- HOW TO COMPLETE THIS TASK
Your copy starts at the line containing "text: 21.50 ->" and ends at the last line below. Copy exactly, without pictures.

═══ DATA FOR PROCESSING

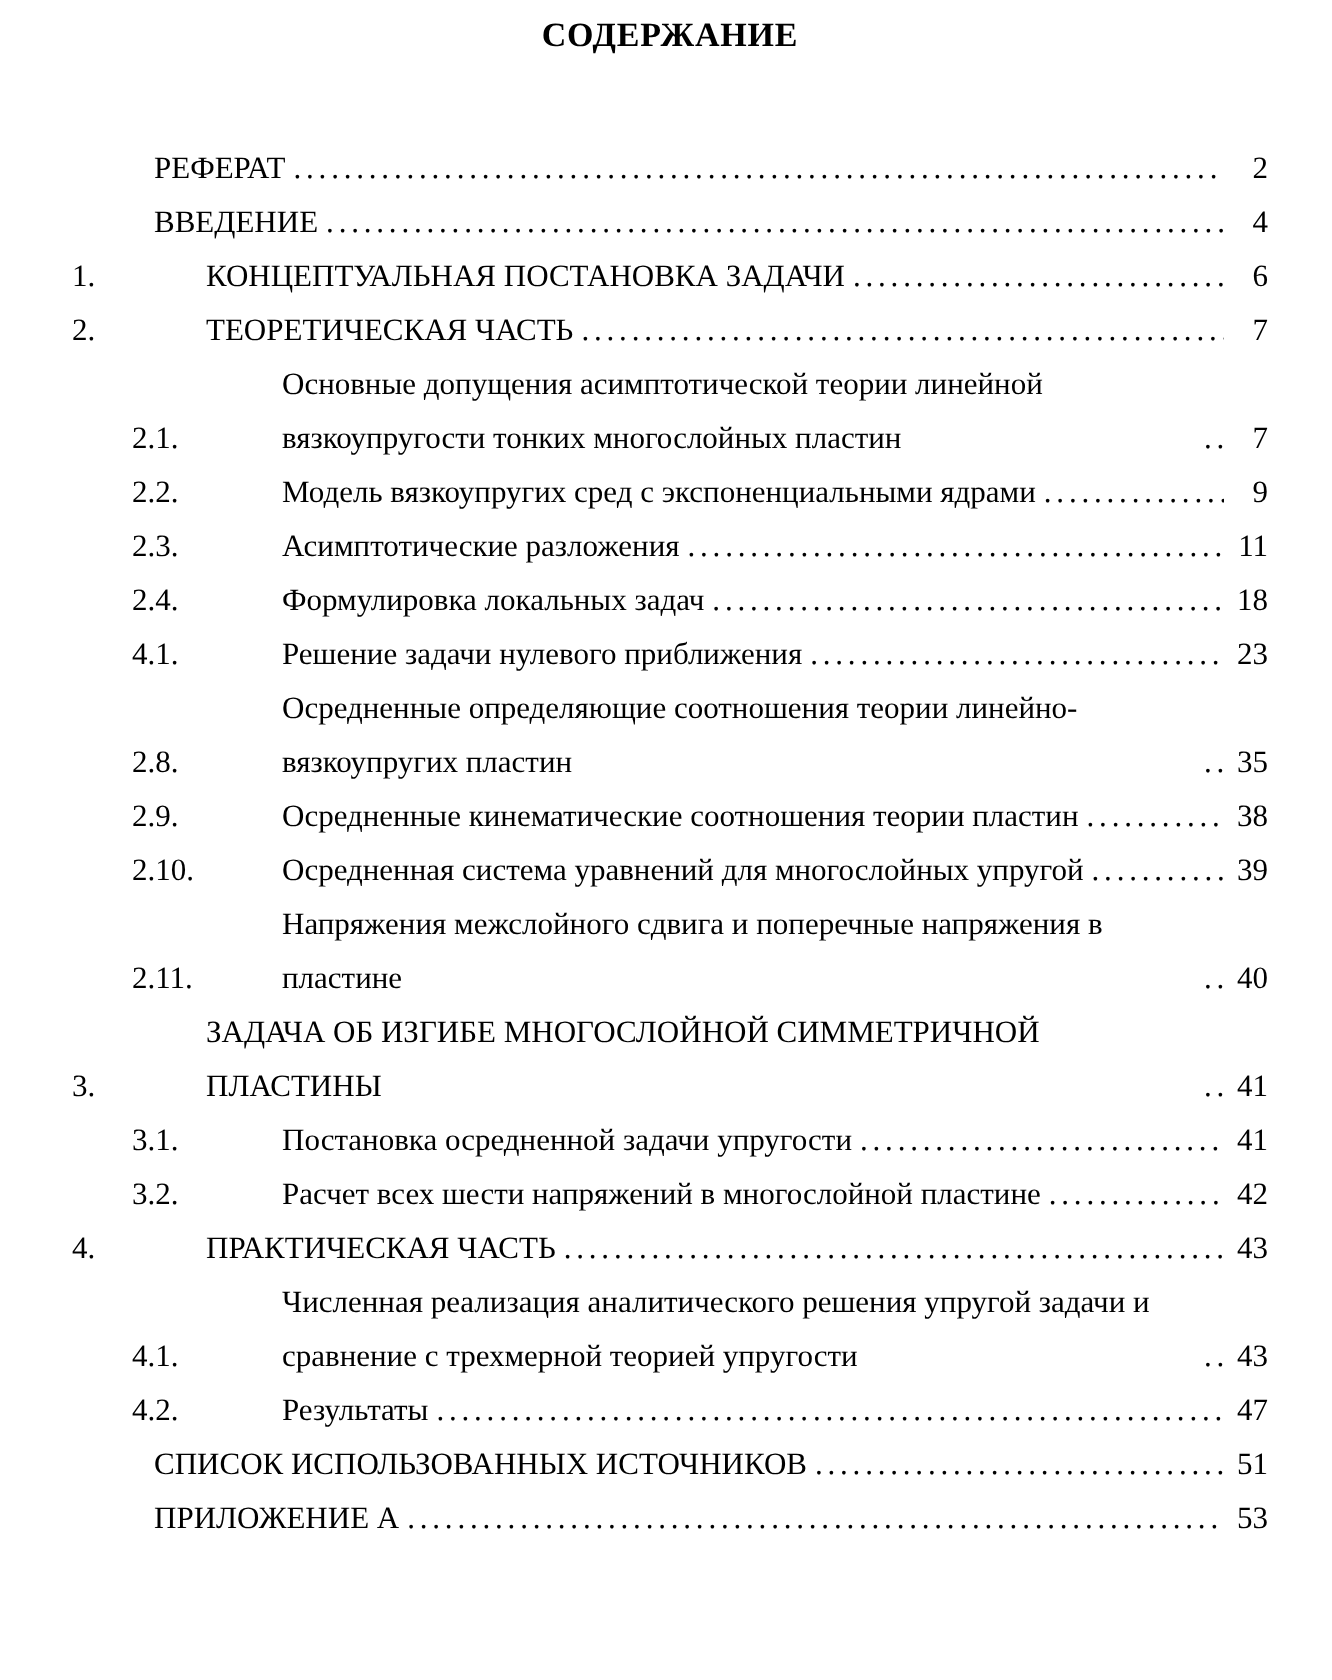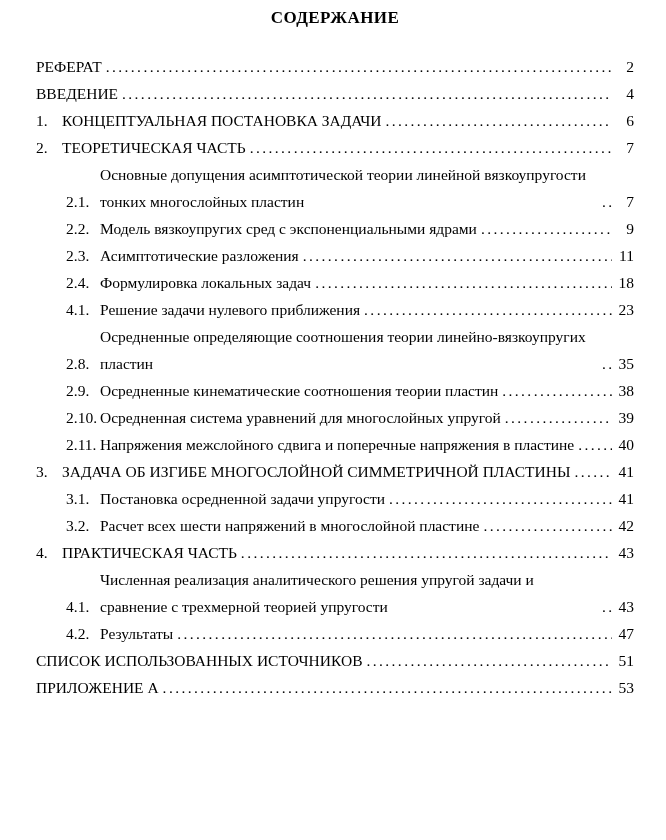"СОДЕРЖАНИЕ" .doc-title { margin: 2px 0 25px 0 -> 2px 0 43px 0 }
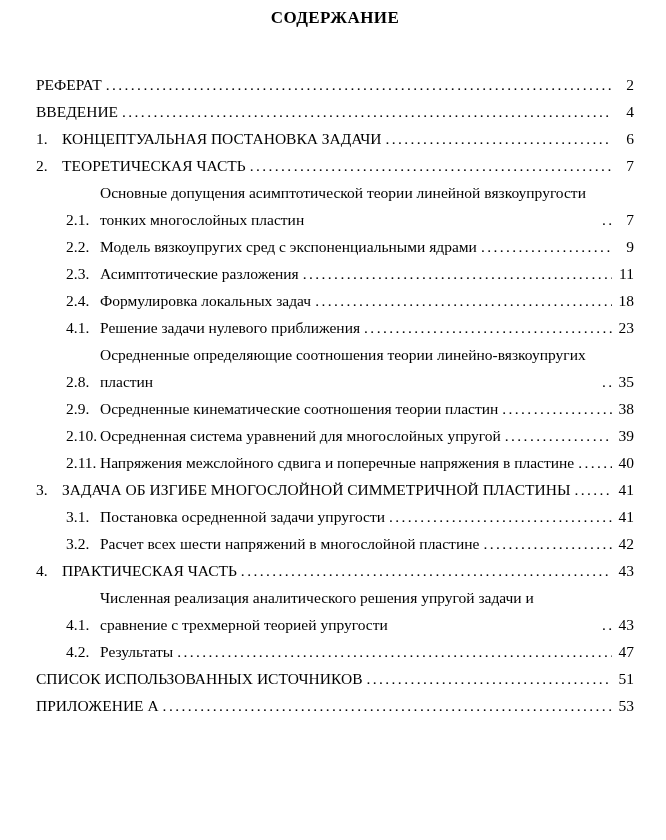"РЕФЕРАТ" .entry .txt { margin-left: none -> 41px }
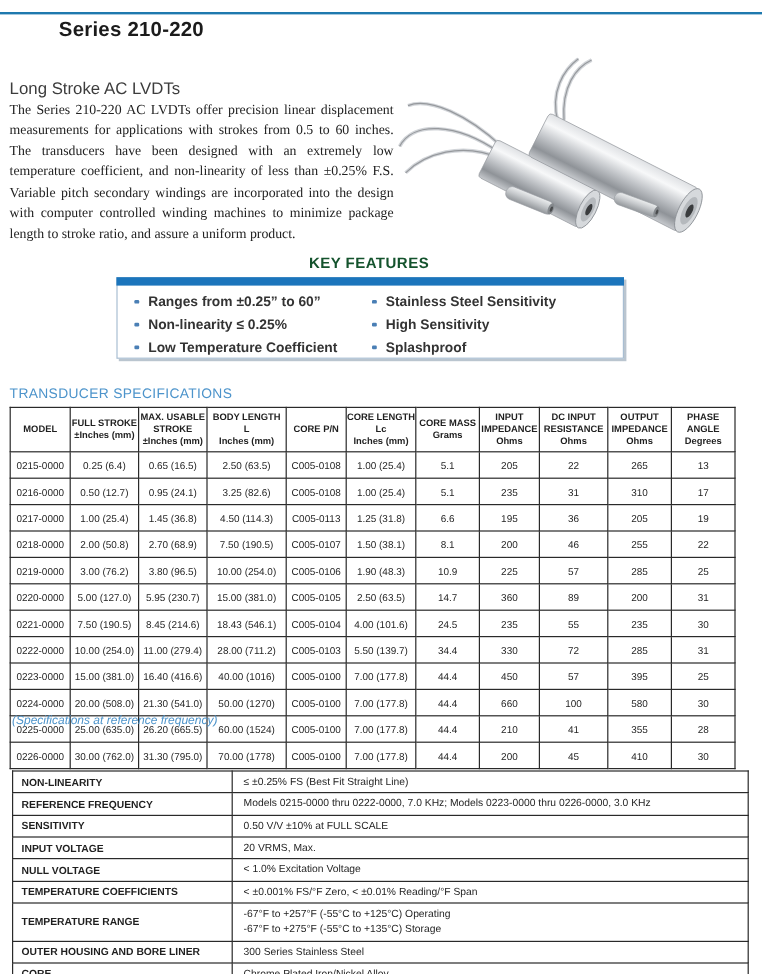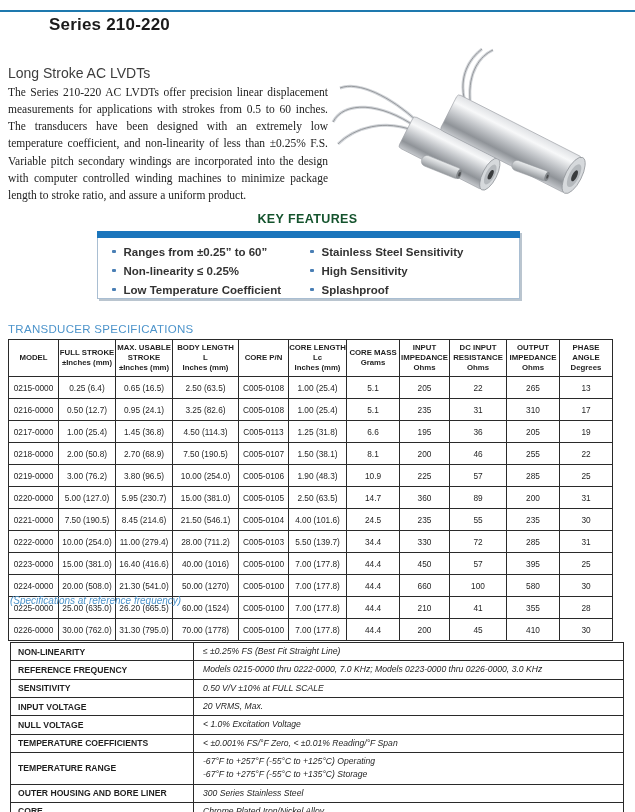"21.50 (546.1)" td { text: 21.50 -> 18.43 }
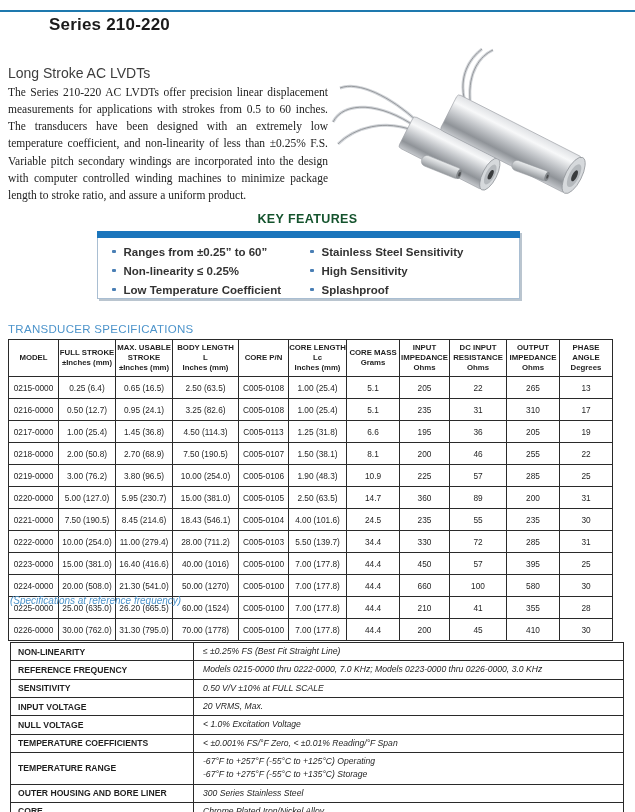"≤ ±0.25% FS (Best Fit" .gen-table td { font-style: italic -> none }
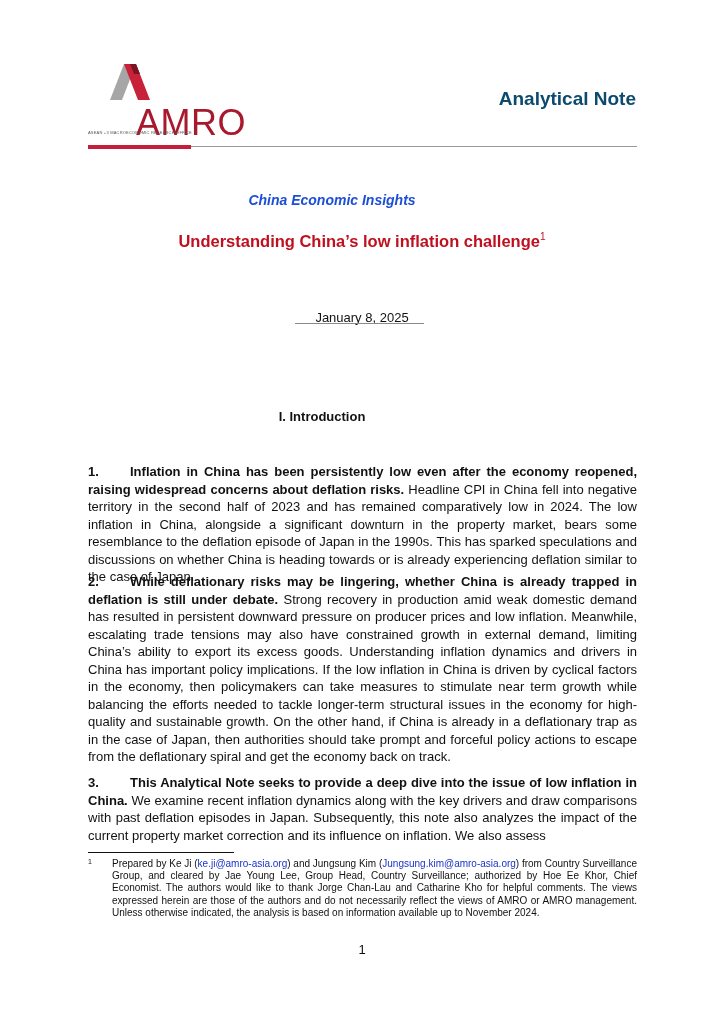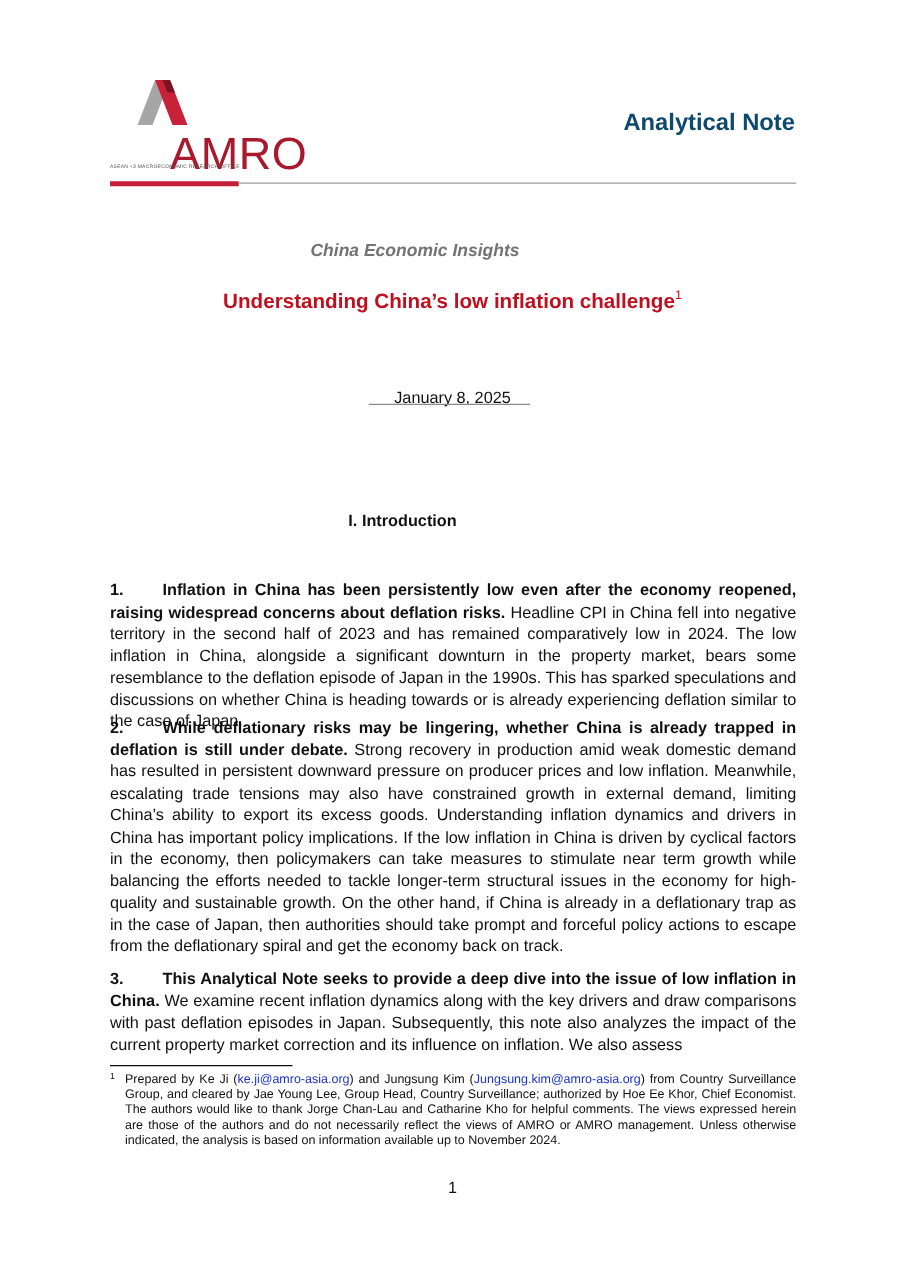"China Economic Insights" .series { color: #737373 -> #1d4ed8 }
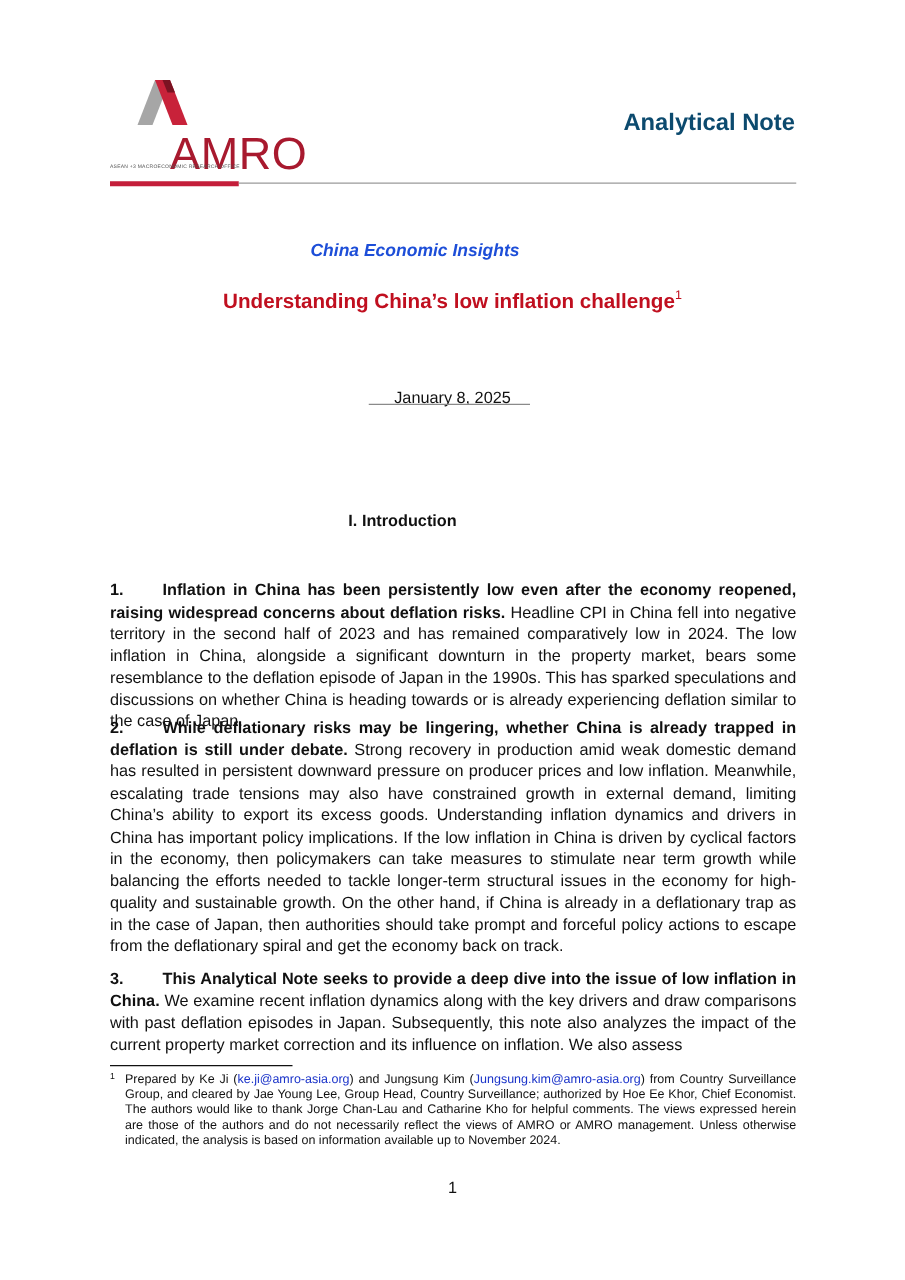"Prepared by Ke Ji (ke.ji@amro-asia.org)" .footnote .fn-body { margin-left: 12px -> 24px }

══════

- FINISHED TASK
"21.50 (546.1)" td { text: 21.50 -> 18.43 }
"≤ ±0.25% FS (Best Fit" .gen-table td { font-style: italic -> none }
"China Economic Insights" .series { color: #737373 -> #1d4ed8 }
"Prepared by Ke Ji (ke.ji@amro-asia.org)" .footnote .fn-body { margin-left: 12px -> 24px }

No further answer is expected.